Judge erred in saying prostitution conviction could be dismissed

  • Article by: CHAO XIONG , Star Tribune
  • Updated: July 7, 2014 - 11:04 PM

Court: Judge erred in saying man’s prostitution conviction could be dismissed after probation.

A Ramsey County District judge erred in ruling that the prostitution conviction of a Michigan man could be dismissed upon his successful completion of probation, the Minnesota Court of Appeals decided Monday.

The Appeals Court reversed Judge Gregg Johnson’s decision and sent the case back to District Court.

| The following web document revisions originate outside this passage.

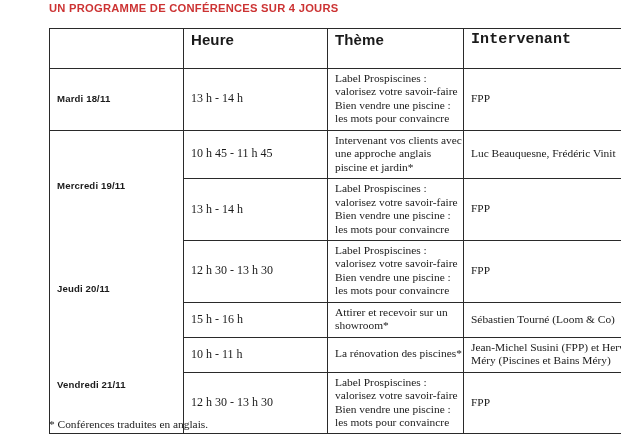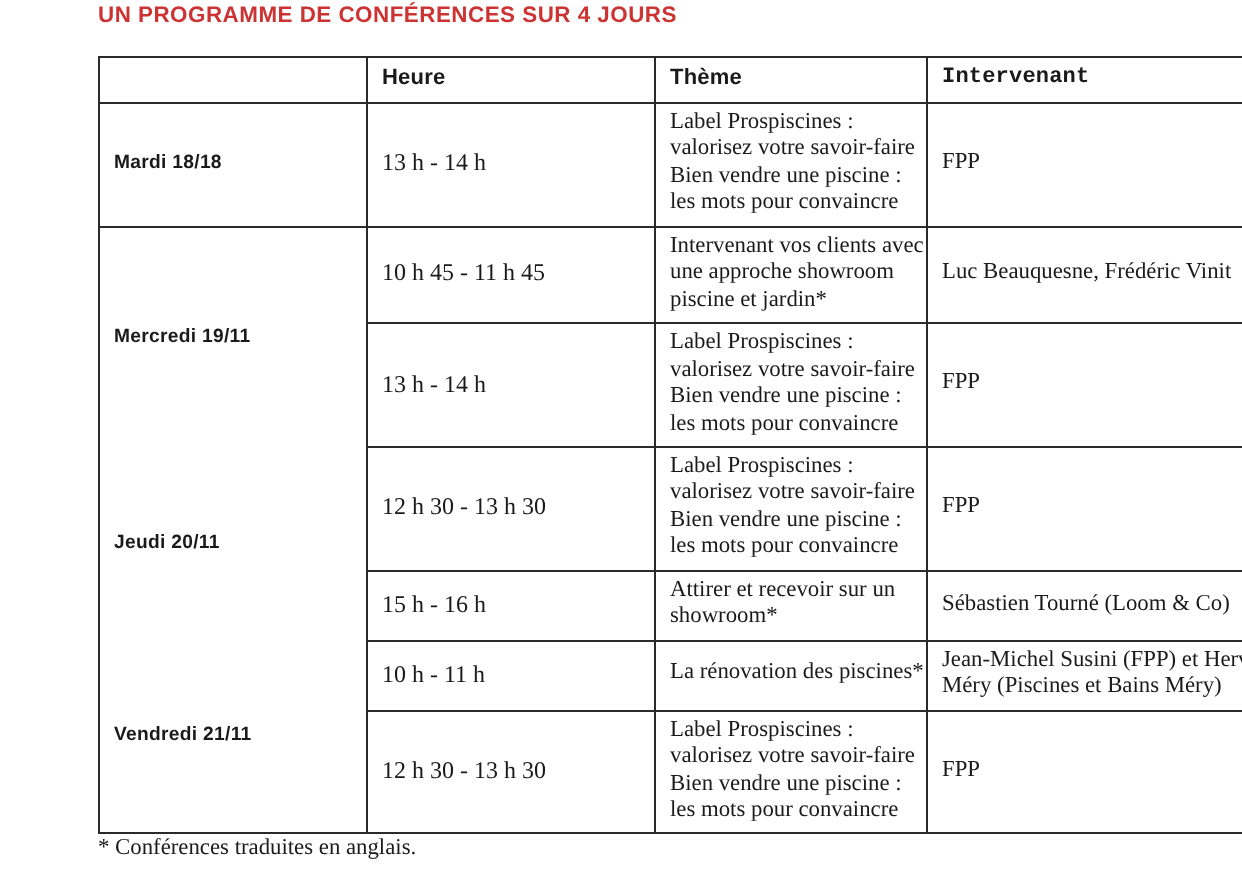--- a/index.html
+++ b/index.html
@@ -56,25 +56,25 @@
     border-left: 1px solid #2a2a2a;
     border-right: 1px solid #2a2a2a;
     vertical-align: middle;
     text-align: left;
     padding: 3px 7px 4px 7px;
   }
   table.schedule tr.header-row th {
     border-bottom: 1.6px solid #2a2a2a;
     font-family: "Liberation Sans", "DejaVu Sans", sans-serif;
     font-weight: bold;
-    font-size: 11px;
+    font-size: 15px;
     letter-spacing: 0.1px;
     height: 16px;
     padding-top: 2px;
-    padding-bottom: 4px;
+    padding-bottom: 20px;
     color: #1a1a1a;
   }
   table.schedule tr.header-row th.day-head {
     border-left: none;
   }
   
   table.schedule td.sep-thin {
     border-top: 1px solid #2a2a2a;
   }
   
@@ -135,38 +135,38 @@
       <thead>
         <tr class="header-row">
           <th class="day-head"></th>
           <th>Heure</th>
           <th>Thème</th>
           <th class="interv-cell" style="border-right:none;font-family:Liberation Mono, monospace;">Intervenant</th>
         </tr>
       </thead>
       <tbody id="schedule-body">
           <tr class="day-end">
-            <td class="day-cell" rowspan="1">Mardi 18/18</td>
+            <td class="day-cell" rowspan="1">Mardi 18/11</td>
             <td class="heure-cell">13 h - 14 h</td>
             <td class="theme-cell">
               <span class="theme-line">Label Prospiscines :</span>
               <span class="theme-line">valorisez votre savoir-faire</span>
               <span class="theme-line">Bien vendre une piscine :</span>
               <span class="theme-line">les mots pour convaincre</span>
             </td>
             <td class="interv-cell">
               <span class="interv-line">FPP</span>
             </td>
           </tr>
           <tr>
             <td class="day-cell" rowspan="2">Mercredi 19/11</td>
             <td class="heure-cell">10 h 45 - 11 h 45</td>
             <td class="theme-cell">
               <span class="theme-line">Intervenant vos clients avec</span>
-              <span class="theme-line">une approche showroom</span>
+              <span class="theme-line">une approche anglais</span>
               <span class="theme-line">piscine et jardin*</span>
             </td>
             <td class="interv-cell">
               <span class="interv-line">Luc Beauquesne, Frédéric Vinit</span>
             </td>
           </tr>
           <tr class="day-end">
             <td class="heure-cell sep-thin">13 h - 14 h</td>
             <td class="theme-cell sep-thin">
               <span class="theme-line">Label Prospiscines :</span>

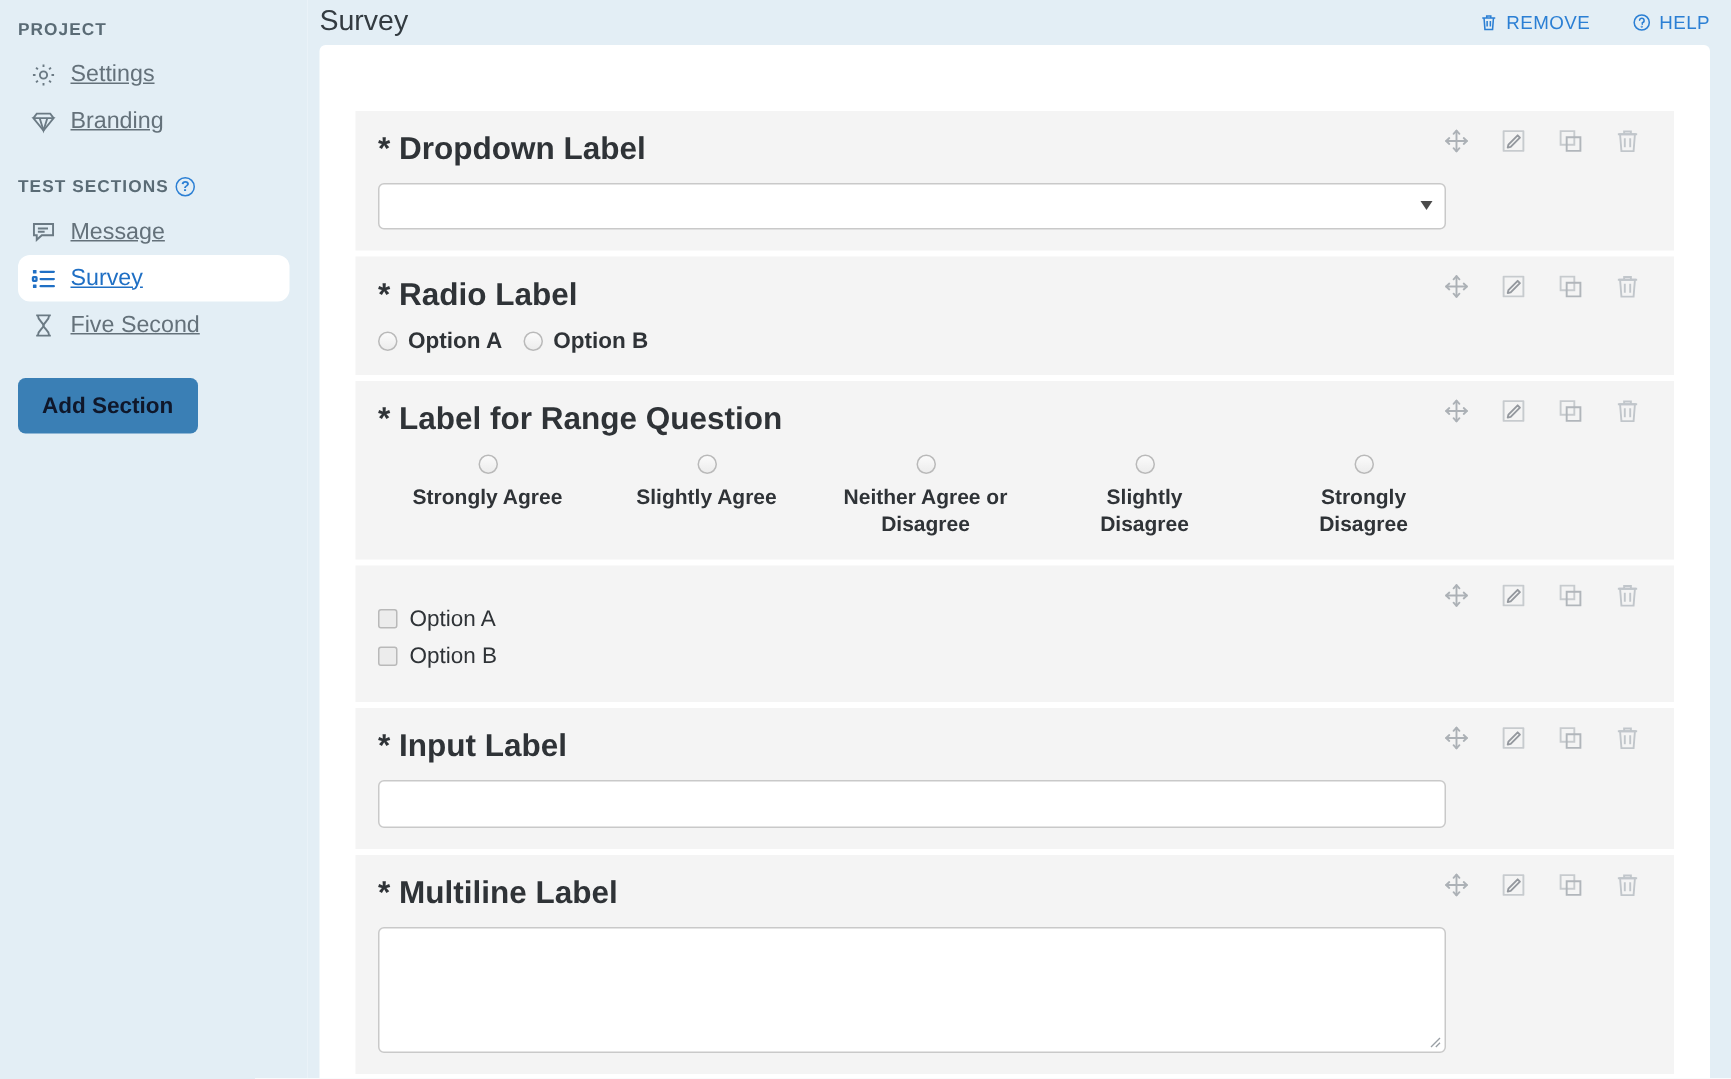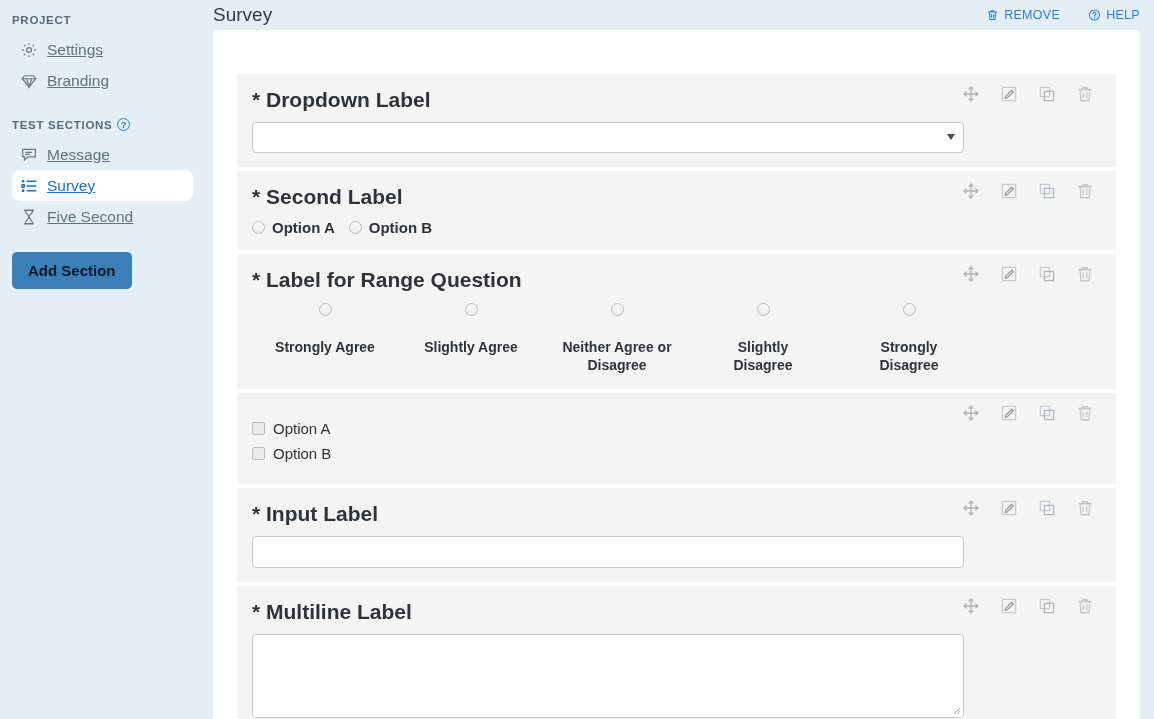--- a/index.html
+++ b/index.html
@@ -144,21 +144,20 @@
   }
   .radio-text { font-size: 15px; font-weight: bold; color: #2f3337; }
 
   .range-row {
     display: flex; align-items: flex-start;
     width: 730px; margin-top: 6px;
   }
   .range-item {
     flex: 1; display: flex; flex-direction: column; align-items: center;
     text-align: center;
-    gap: 16px;
   }
   .range-item .radio-dot { margin-bottom: 6px; }
   .range-label {
     font-size: 14px; font-weight: bold; color: #2f3337; line-height: 1.32;
     max-width: 112px;
   }
 
   .check-list { margin-top: 14px; }
   .check-item { display: flex; align-items: center; gap: 8px; margin-bottom: 8px; }
   .check-box {
@@ -308,21 +307,21 @@
                   <path d="M5.4 6l1.2 15h10.8L18.6 6z"></path>
                   <path d="M9.6 9.6v8M14.4 9.6v8"></path>
               </svg>
             </span>
           </div>
         </div>
 
         <div class="q-block">
           <div class="q-label">
             <span class="req">*</span>
-            <span>Second Label</span>
+            <span>Radio Label</span>
           </div>
           <div class="radio-row">
             <label class="radio-item">
               <span class="radio-dot"></span>
               <span class="radio-text">Option A</span>
             </label>
             <label class="radio-item">
               <span class="radio-dot"></span>
               <span class="radio-text">Option B</span>
             </label>

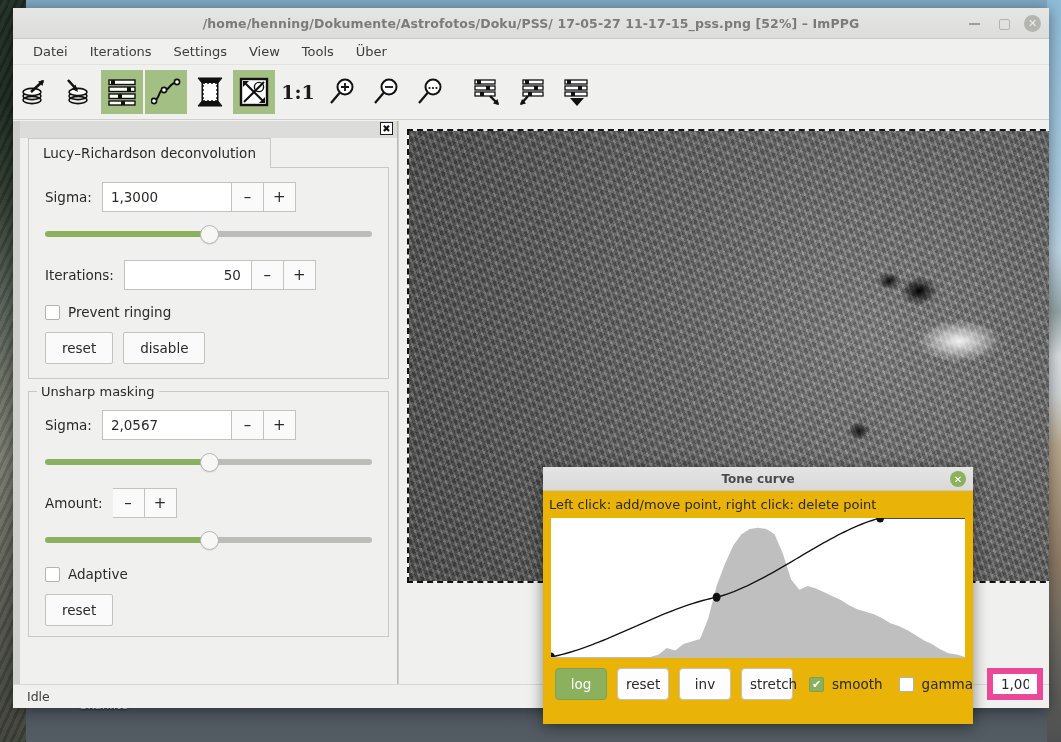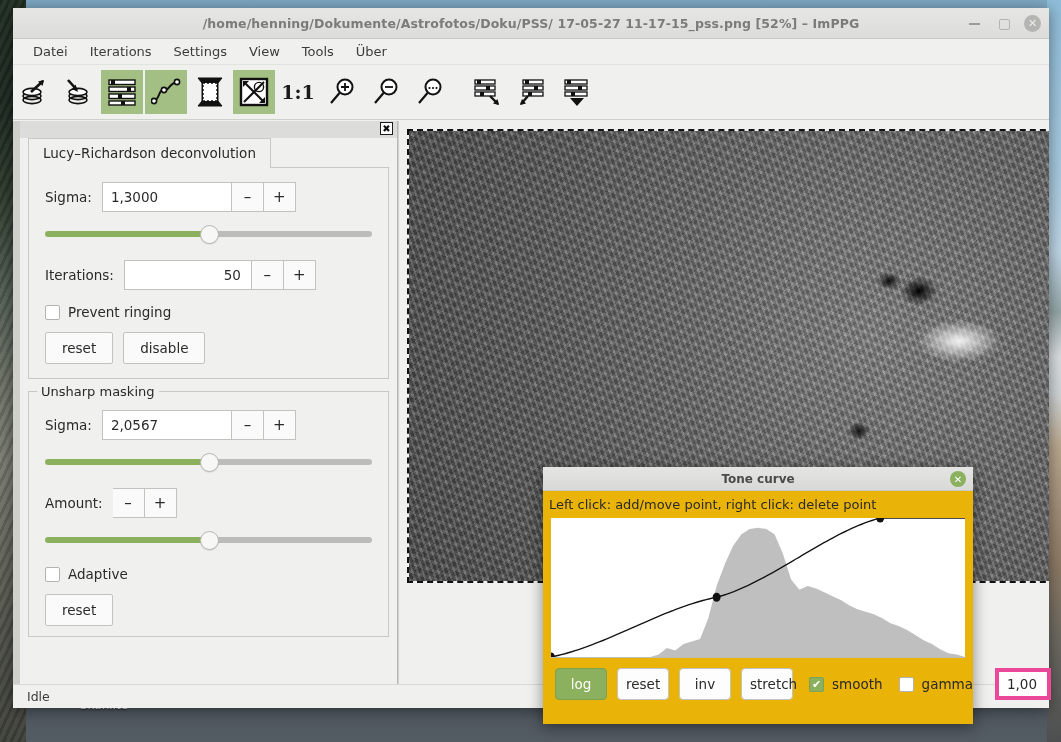--- a/index.html
+++ b/index.html
@@ -238,21 +238,21 @@
   #tone-controls {
     display:flex; align-items:center; gap: 10px; padding: 10px 0 0 12px;
   }
   .tbtn {
     border:1px solid #c2c2bf; background:#fdfdfd; border-radius:4px;
     padding: 7px 8px; font-size:13.5px; color:#2a2a29; cursor:pointer;
     min-width: 52px; text-align:center;
   }
   .tbtn.on { background:#8cb15e; border-color:#7da152; color:#fff; }
   #gamma-val {
-    width: 56px; height: 32px; border:4px solid #ec4899; background:#fff;
+    width: 56px; height: 32px; border:6px solid #ec4899; background:#fff;
     font-size:13.5px; color:#2a2a29; padding: 0 8px; outline:none;
     font-family:"DejaVu Sans","Liberation Sans",sans-serif;
   }
 </style>
 </head>
 <body>
 
 <div id="desktop">
   <div id="wall-left"></div>
   <div id="wall-right"></div>
@@ -540,20 +540,20 @@
     <div class="tbtn on">log</div>
     <div class="tbtn">reset</div>
     <div class="tbtn">inv</div>
     <div class="tbtn">stretch</div>
 
     <div class="cbrow" style="margin:0 0 0 6px">
       <div class="cbox on"></div>
       <div class="cblabel">smooth</div>
     </div>
 
-    <div class="cbrow" style="margin:0 12px 0 6px">
+    <div class="cbrow" style="margin:0 4px 0 6px">
       <div class="cbox"></div>
       <div class="cblabel">gamma</div>
     </div>
 
     <input id="gamma-val" type="text" value="1,00" style="">
   </div>
 </div>
 
 </body></html>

The defendant, Jeffrey B. Martin, 38, filed a motion to withdraw his guilty plea because of the prosecution’s appeal of Johnson’s sentencing order.

Martin was charged last year in an undercover police sting, and pleaded guilty in August to one count of misdemeanor engaging in prostitution. Martin was sentenced to one day in the county jail, for which he was given credit from his initial arrest, and a year of probation. He also was required to complete programming by Breaking Free, which fights sex-trafficking and sexual exploitation, and to pay $1,081 in fees.

Johnson also ruled that Martin’s conviction could be dismissed if he completed probation and remained law-abiding for two years despite objections from the St. Paul city attorney’s office, which prosecuted the case and appealed the judge’s sentence.

The prosecution’s argument is supported by case law, said the appellate court. The judge’s sentencing order falls under case law that applies to “a stay of adjudication,” and a judge can’t stay adjudication unless the prosecutor agrees or has “committed a clear abuse of discretion,” the decision said.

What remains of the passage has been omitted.